▶ Work required: Every record should be copied exactly, and the images omitted.

▶ Data under study:
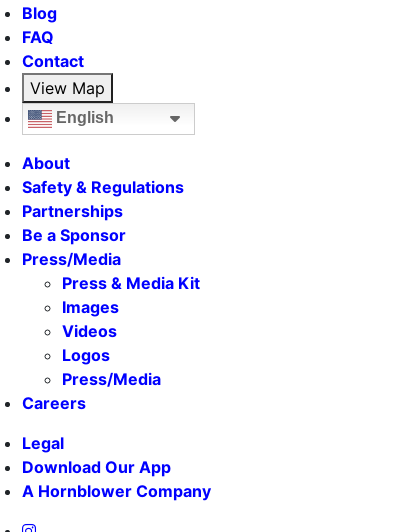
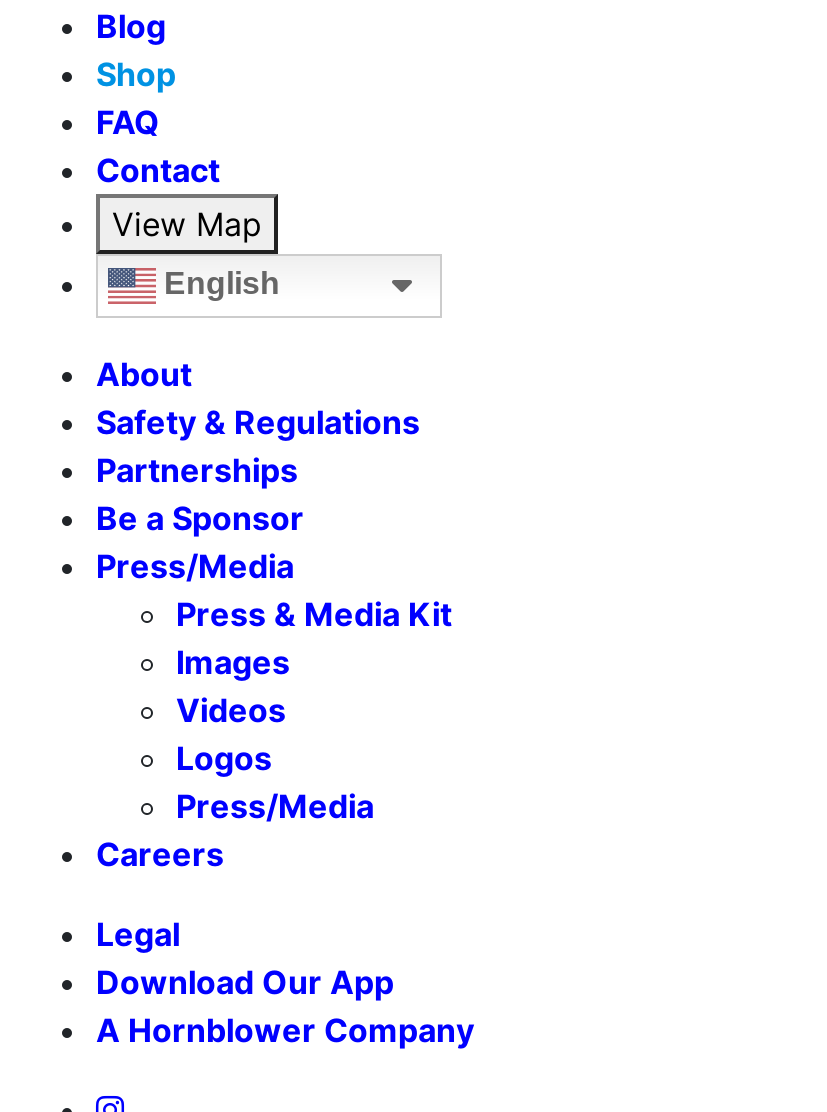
+ Shop
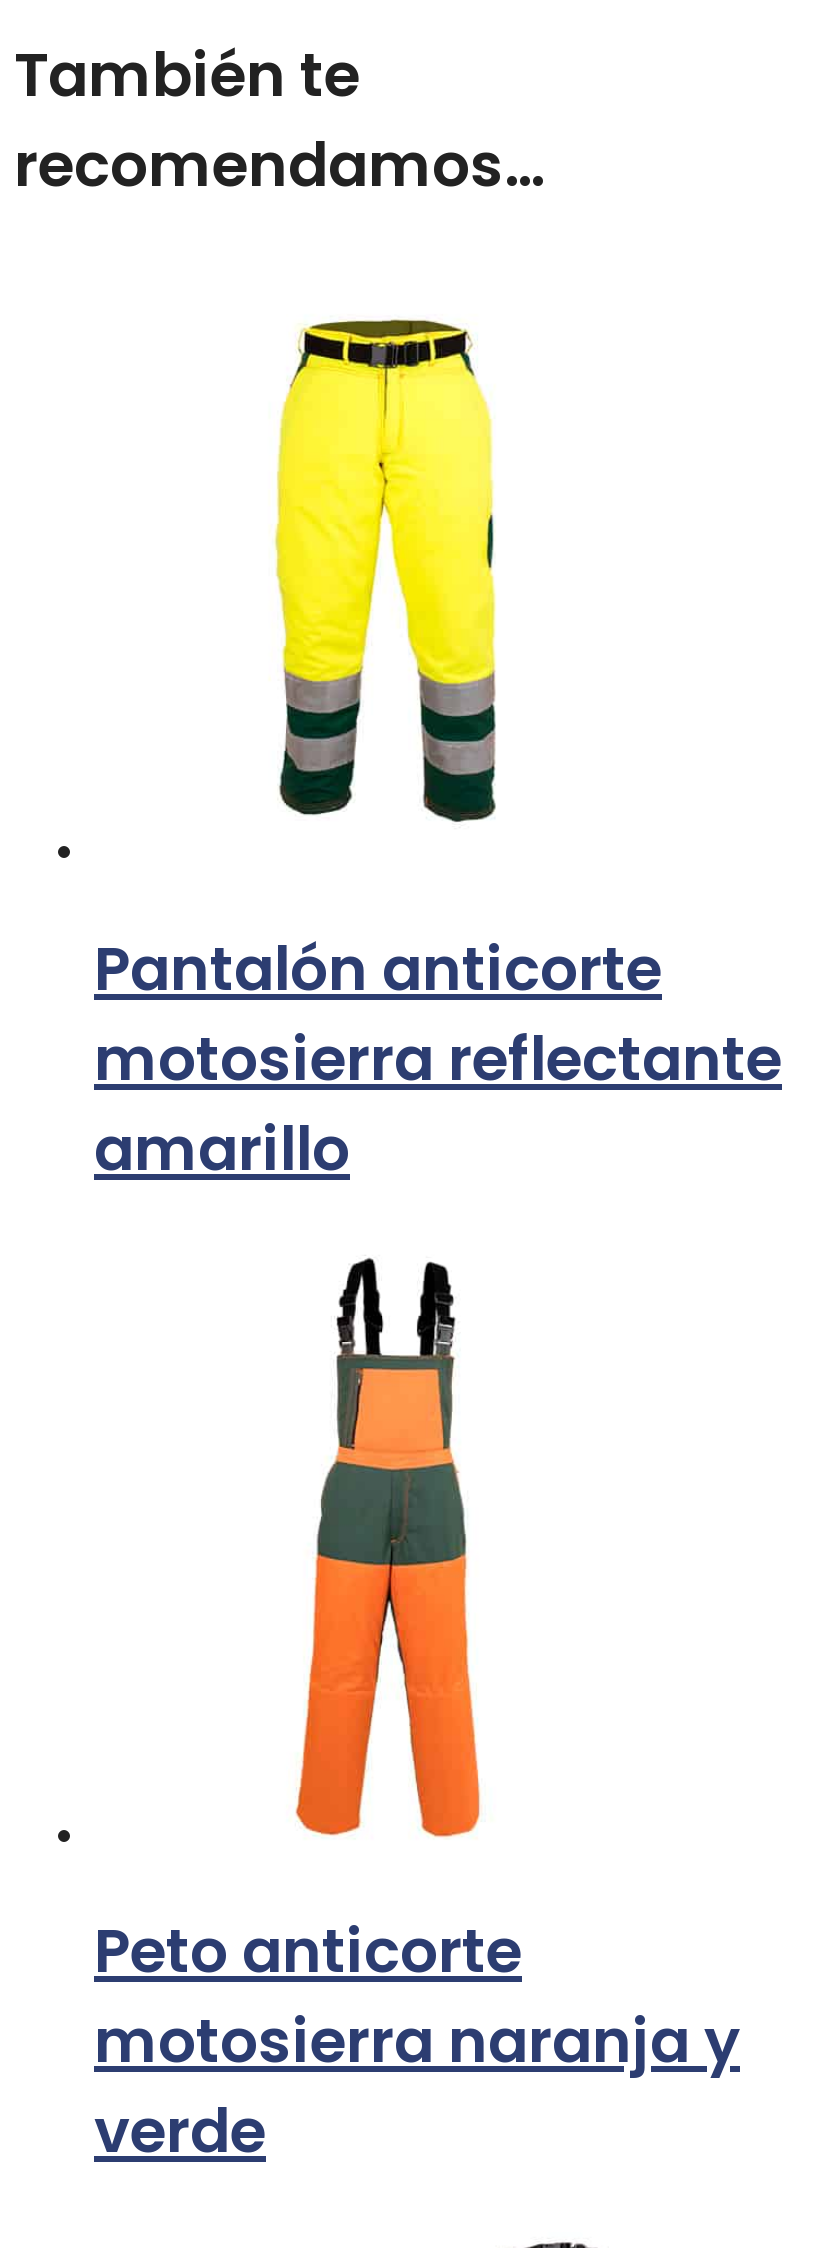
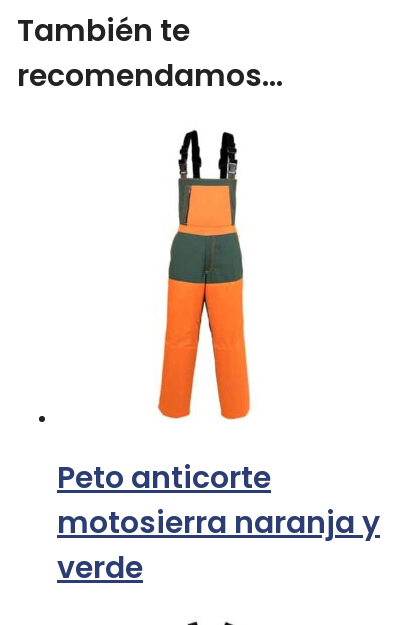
- [image]

- Pantalón anticorte
- motosierra reflectante
- amarillo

▶ Solution for this problem:
+ Shop
- [image]

- Pantalón anticorte
- motosierra reflectante
- amarillo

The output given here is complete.